Медбрат, надпись на бейджике которого гласила «Сэмюэль», вывел Дидье на свежий воздух через задний ход для медицинского персонала, а потом заметил в глазах француза немой вопрос.
- Вы сами видели, как его нервная система смогла обеспечить минимальное движение глаз и активность со стороны речевого аппарата… Да, звучит удручающе, но это лучше, чем большинство пациентов на практике этой клиники.
- Что вы имеете в виду, Сэмюэль? – Дидье присел на ступеньку, приобнимая перила рукой, потому что усталость после бессонной ночи и полученной эмоциональной встряски давала о себе знать.

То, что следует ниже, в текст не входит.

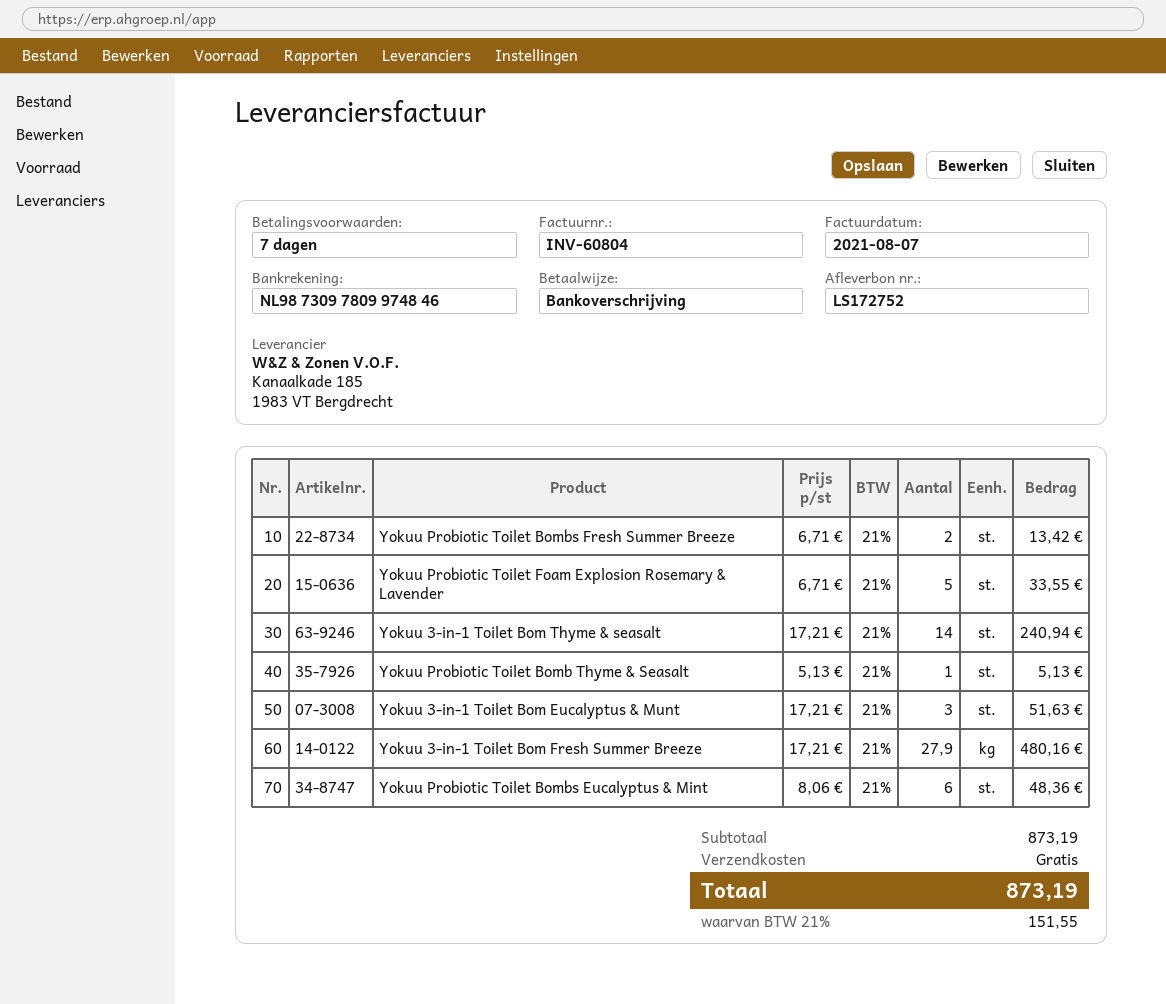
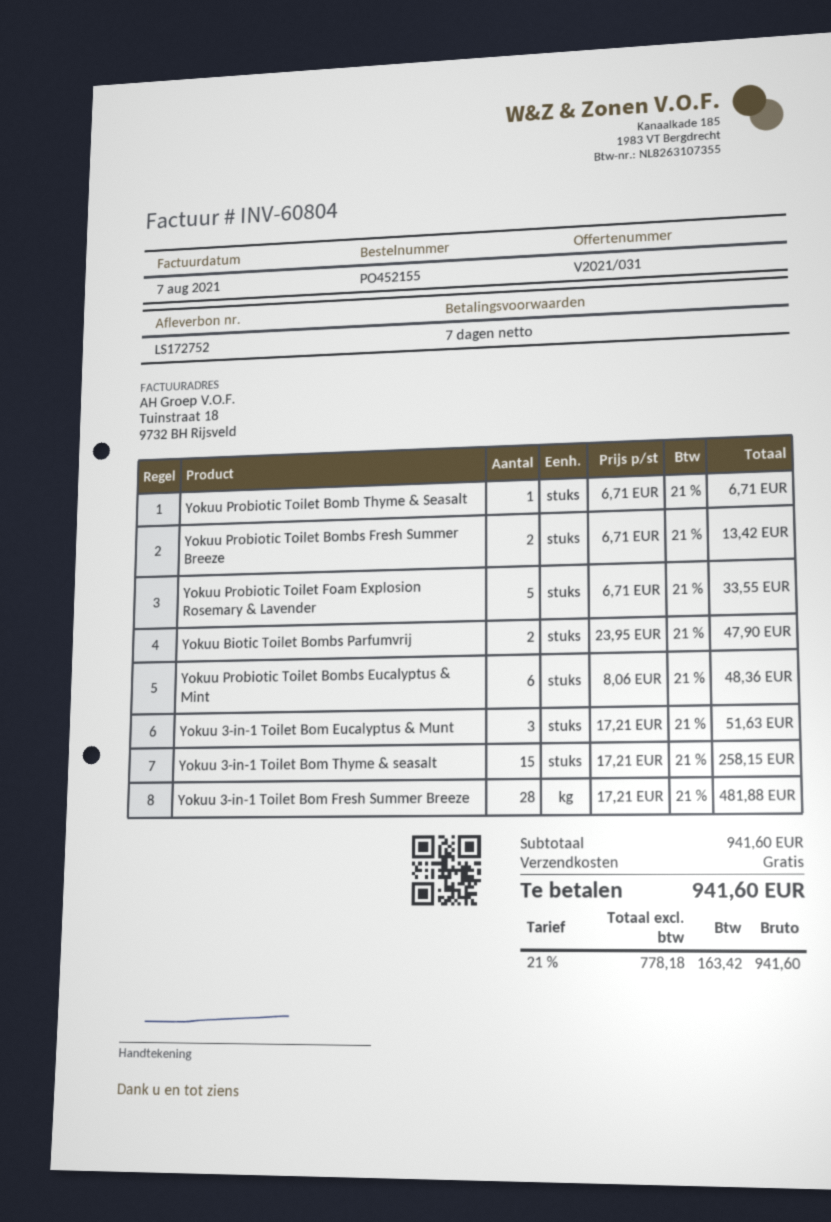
Yokuu 3-in-1 Toilet Bom Thyme & seasalt: 14 x 17.21 = 240.94 -> 15 x 17.21 = 258.15
Yokuu Probiotic Toilet Bomb Thyme & Seasalt: 1 x 5.13 = 5.13 -> 1 x 6.71 = 6.71
Yokuu 3-in-1 Toilet Bom Fresh Summer Breeze: 27.9 x 17.21 = 480.16 -> 28 x 17.21 = 481.88
Yokuu Biotic Toilet Bombs Parfumvrij: none -> 2 x 23.95 = 47.90
subtotal: 873.19 -> 941.60
tax: 21% = 151.55 -> 21% = 163.42
total: 873.19 -> 941.60

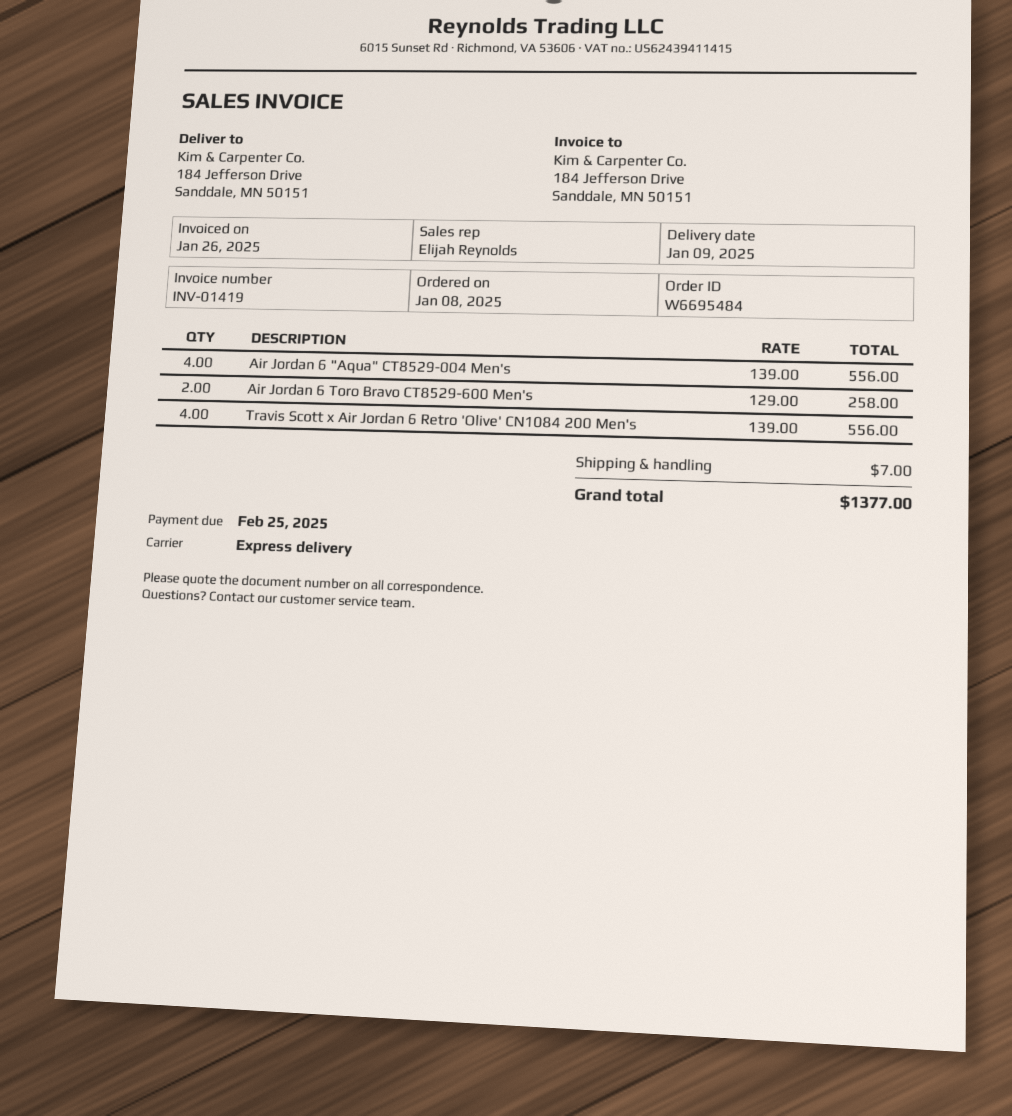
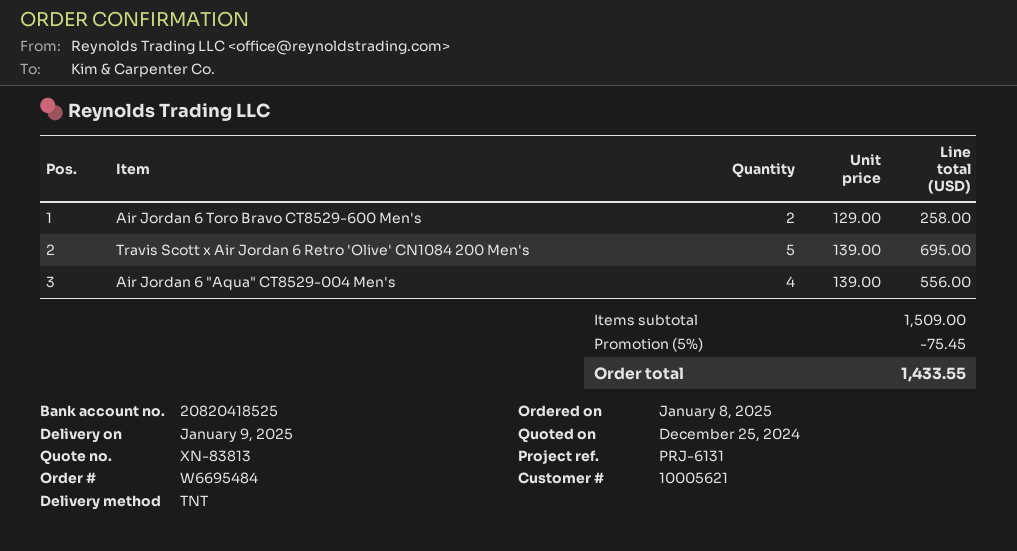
shipping method: express -> TNT
Travis Scott x Air Jordan 6 Retro 'Olive' CN1084 200 Men's: 4 x 139.00 = 556.00 -> 5 x 139.00 = 695.00
discount: none -> 5% = 75.45
shipping: 7.00 -> none
total: 1377.00 -> 1433.55

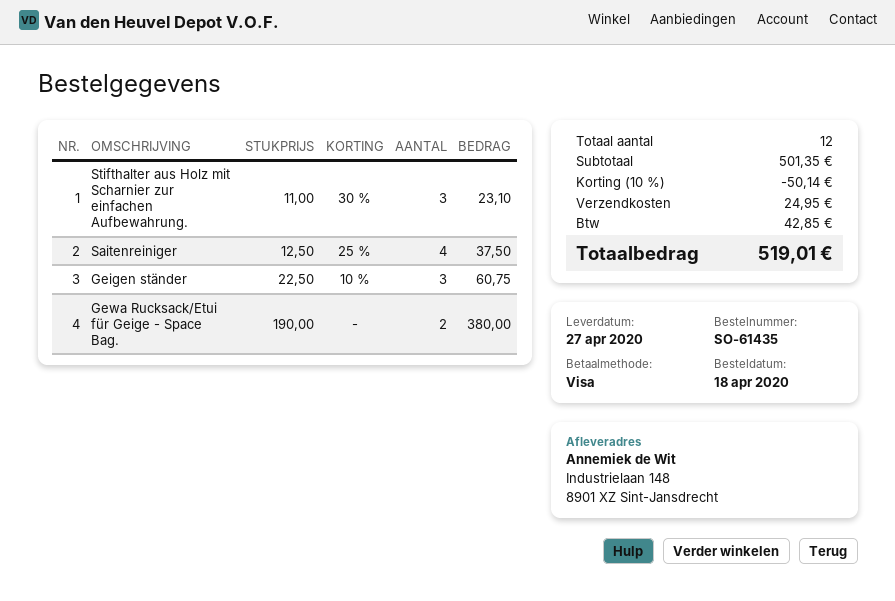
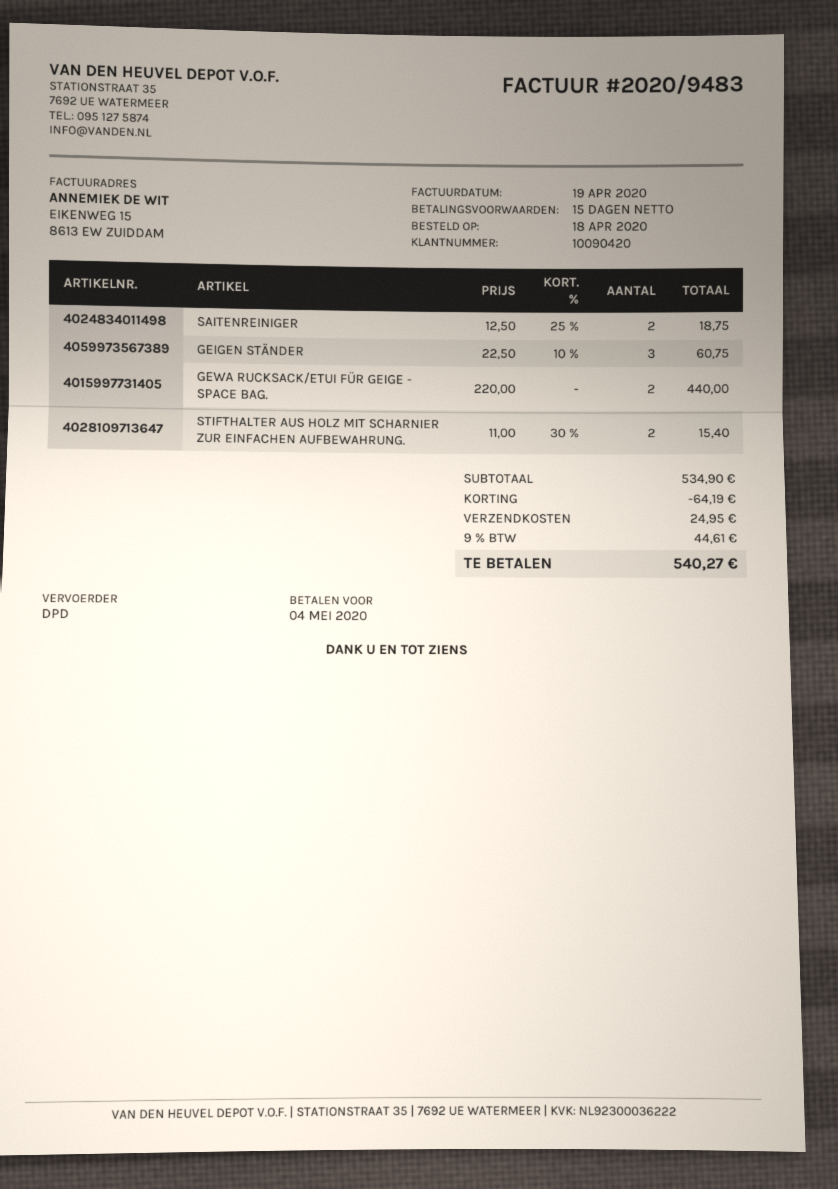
Stifthalter aus Holz mit Scharnier zur einfachen Aufbewahrung.: 3 x 11.00 - 30% = 23.10 -> 2 x 11.00 - 30% = 15.40
Saitenreiniger: 4 x 12.50 - 25% = 37.50 -> 2 x 12.50 - 25% = 18.75
Gewa Rucksack/Etui für Geige - Space Bag.: 2 x 190.00 = 380.00 -> 2 x 220.00 = 440.00
subtotal: 501.35 -> 534.90
discount: 50.14 -> 64.19
tax: 42.85 -> 44.61
total: 519.01 -> 540.27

Пирони провёл всю ночь у окна в мыслях, представляя, что его ждет в ближайшем будущем с Жилем.
- Мофно пфофто Фэм… - отмахнулся парень с сигаретой в зубах, поджигая её с четвертого щелчка зажигалкой. Сделав затяжку и выдохнув горький серебристый дым в сторону, юноша продолжил объяснения:
- Я видел очень много людей, выходивших из комы. Они выглядели первые несколько суток подобно ходячим мертвецам, точнее сидячим. Дыхание присутствовало, пульс… Но вместо глаз – две стекляшки, а губы они с трудом размыкали, чтобы принимать хотя бы какую-то пищу, многим ставили назогастральный зонд. Проще говоря – трубка для питания через носовую полость. Ни о каком движении глаз, а тем более о воспроизведении звуков идти не могло и речи…
Дидье чуть нервно сглотнул, ощущая, как под кожей словно жуки копошатся от чувства неизвестности, и уставился глазами в серые ступени лестницы, на которой стали проявляться редкие точки-пятна - вестники начинающегося дождя. Все, что он услышал, звучало как приговор. Постучав пальцами свободной руки по собственной коленке, он что-то неразборчиво пробормотал, а потом поднял голову на Сэма.
- Скажите… С этим можно что-то сделать?
- В каком смысле? – медицинский работник дымом подавился, не до конца понимая, что от него хочет друг (совсем не друг) пациента.
- Ну, с состоянием Жиля. Он ведь недееспособен? - по голосу Сэмюэля, Пирони начал подозревать, что спрашивает невероятную хрень.
- Конечно, можно. Не что-то, а необходимо заниматься с ним каждый день. Помогать освоиться с окружающим миром, пробуждать воспоминания в нем о людях…
- А-а-а, я понял… Вести себя с ним, будто мы незнакомы, верно? – Дидье решил, что понял суть процесса реабилитации, однако…
- Нет. Вести себя с ним так, будто он ваш новорожденный ребенок, - и после этих слов медбрат выкинул окурок в заржавевшее от дождей и времени мусорное ведро.
Пирони снова словил чувство страха от осознания предстоящих неизбежно сложных испытаний. В отделение он вернулся только за вещами, чтобы после этого уехать к себе домой отдохнуть, поскольку Жиль сейчас очень часто и много спал, а ближайшее посещение пациента было возможно только после обеда.